Chaque année des millions de personnes rendent visite à leurs proches défunts au cimetière, à l’occasion de la Toussaint le 1er novembre. Mais ce chiffre baisse d’années en années, et les rites funéraires dans leur ensemble ont tendance à s’amenuir. Un nouveau rapport à la mort et à la mémoire que commente Damien Le Guay, philosophe et président du Comité national d'éthique du funéraire, dans notre émission Voyage intérieur.
34%, c’est la part de personnes de plus de 40 ans affirmant se rendre au cimetière à la Toussaint, d’après la dernière étude réalisée en 2019 par le Credoc (Centre de recherche pour l'étude et l'observation des conditions de vie) et la Csnaf (Chambre syndicale nationale de l’art funéraire). C’est 12 points de moins qu’en 2009. "Tout ce qui nous apparaissait naturel et évident s’est progressivement étiolé en l’espace de 30-40 ans", constate Damien Le Guay.
Outre la baisse de fréquence des visites au cimetière, de nombreux rites funéraires comme arrêter le temps social quelques jours, mettre du noir, veiller les morts, accompagner les mourants ou rendre visiter aux endeuillés, ont peu à peu disparu. Un changement d’habitudes qui rend le deuil plus difficile à traverser d’après l’enseignant à l'Espace éthique de l'Assistance publique - Hôpitaux de Paris (AP-HP) : "Tout ce qui vient perturber le rite, le rendre moins lisible, moins compréhensible, lui fait perdre son efficacité."
Or, des intérêts, les rites funéraires en ont beaucoup. D’après le philosophe, ils permettent à la fois de "donner la paix dans ce désordre, ce tsunami intérieur qu’est un chagrin ; de passer à autre chose sans abandonner ou oublier ; et d’établir une frontière entre les vivants et les morts pour ne pas vivre dans le monde des confusions, c’est-à-dire le monde des fantômes, des zombies".
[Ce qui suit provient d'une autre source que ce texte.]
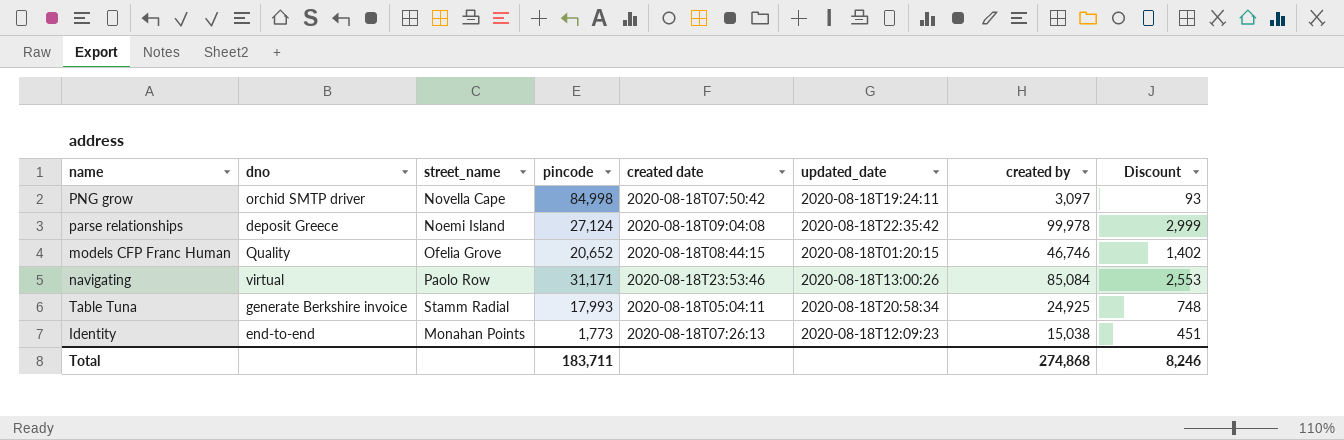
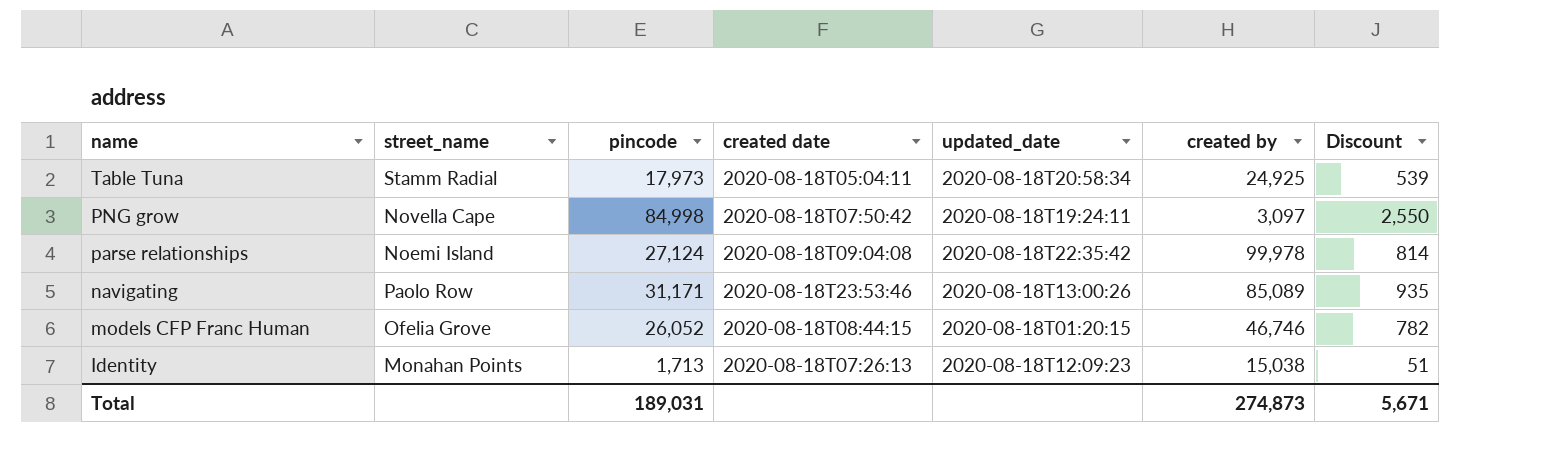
row order: none -> name descending
column dno | position: 2 -> none
column Discount | formula: [created by] * 0.03 -> [pincode] * 0.03
Table Tuna | pincode: 17,993 -> 17,973
navigating | created by: 85,084 -> 85,089
models CFP Franc Human | pincode: 20,652 -> 26,052
Identity | pincode: 1,773 -> 1,713
Total | pincode: 183,711 -> 189,031
Total | created by: 274,868 -> 274,873
Total | Discount: 8,246 -> 5,671

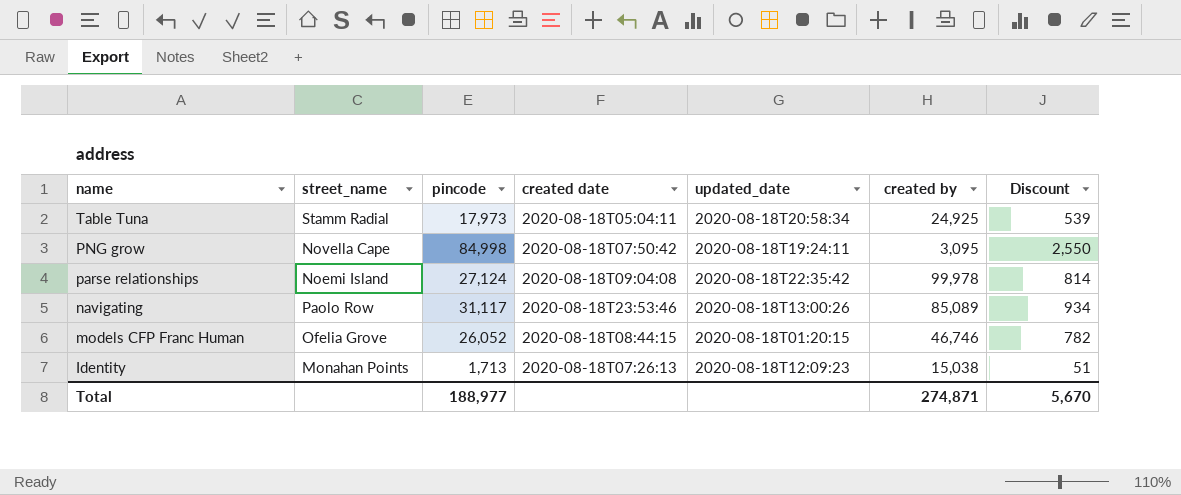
PNG grow | created by: 3,097 -> 3,095
navigating | pincode: 31,171 -> 31,117
navigating | Discount: 935 -> 934
Total | pincode: 189,031 -> 188,977
Total | created by: 274,873 -> 274,871
Total | Discount: 5,671 -> 5,670

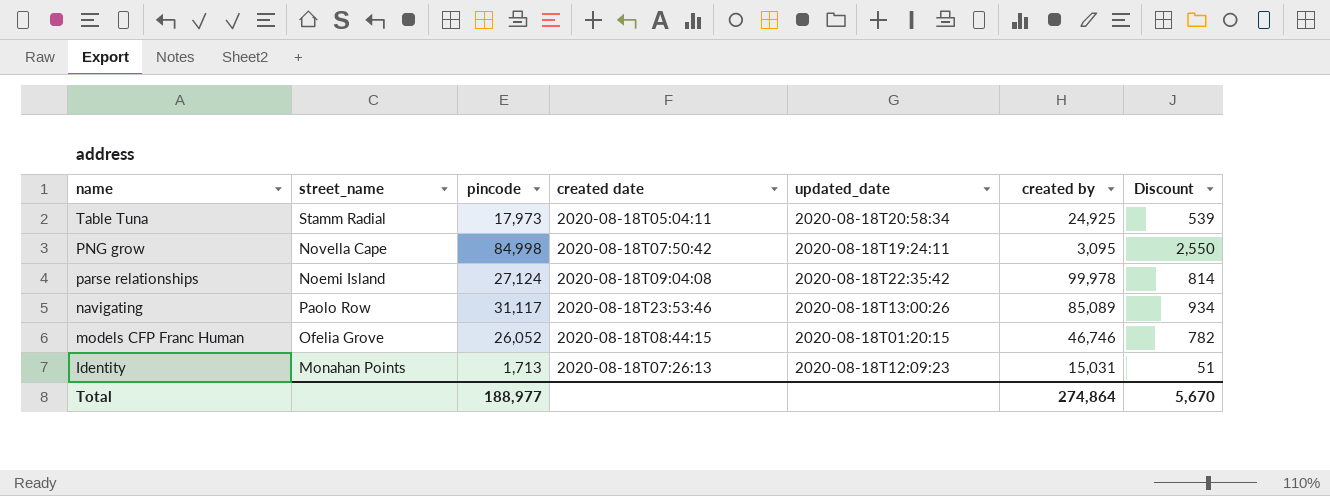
Identity | created by: 15,038 -> 15,031
Total | created by: 274,871 -> 274,864

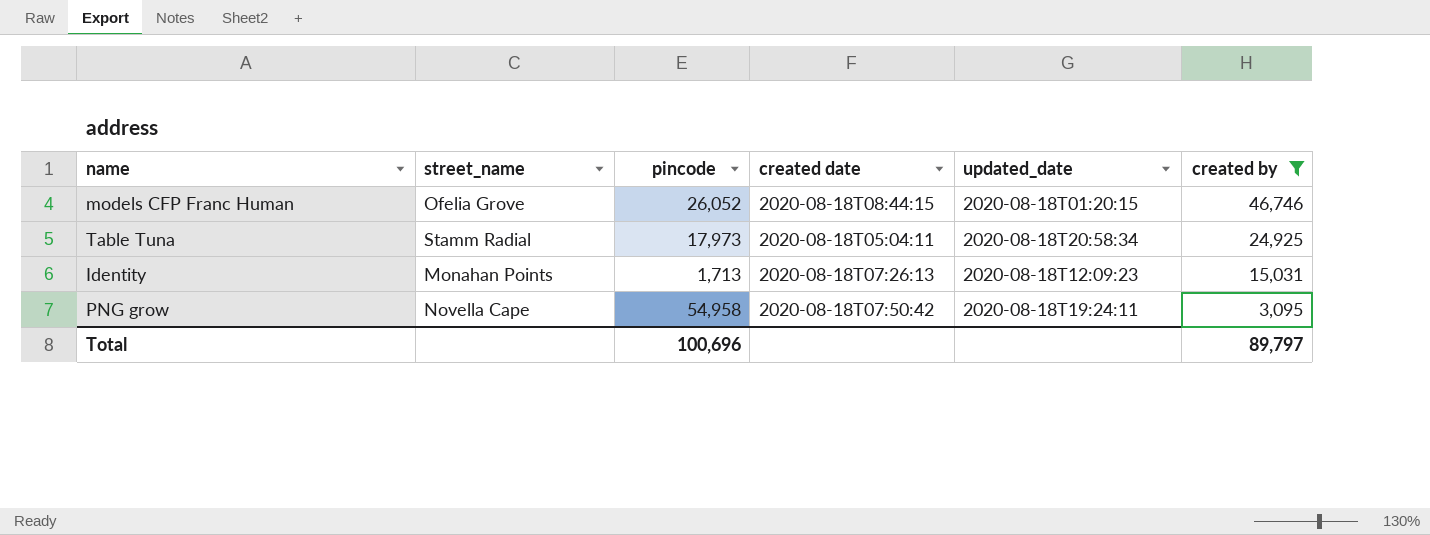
filter: none -> created by <= 46,746
row order: name descending -> created by descending
column Discount | formula: [pincode] * 0.03 -> none
PNG grow | pincode: 84,998 -> 54,958
Total | pincode: 188,977 -> 100,696
Total | created by: 274,864 -> 89,797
Cinq millions de personnes sont atteintes d’un deuil puissant et il dure au moins cinq ans
"Pourquoi faudrait-il que le deuil visible disparaisse alors qu’il n’est pas honteux, et que tout le monde comprend que l’on a besoin de l’attention des autres pour aller mieux ?" s’interroge l’auteur de "Qu’avons-nous perdu en perdant la mort ?" (éd. Cerf, 2003). Parce que le deuil est à la fois difficile et indispensable, Damien Le Guay plaide pour "une société qui fait place aux fragilités", en opposition à la société "des apparences".
Il imagine ainsi la création "d’un guichet unique pour que le deuil soit reconnu" et la reconnaissance du deuil comme une maladie, parce qu’il prend du temps, affirme le maître de conférences qui s’appuie sur ce chiffre : cinq millions de personnes sont atteintes d’un deuil puissant et il dure au moins cinq ans. Dans une autre étude de 2021, le Credoc a d’ailleurs constaté un certain nombre de maladies (12%) et de douleurs (28%) induites par le deuil.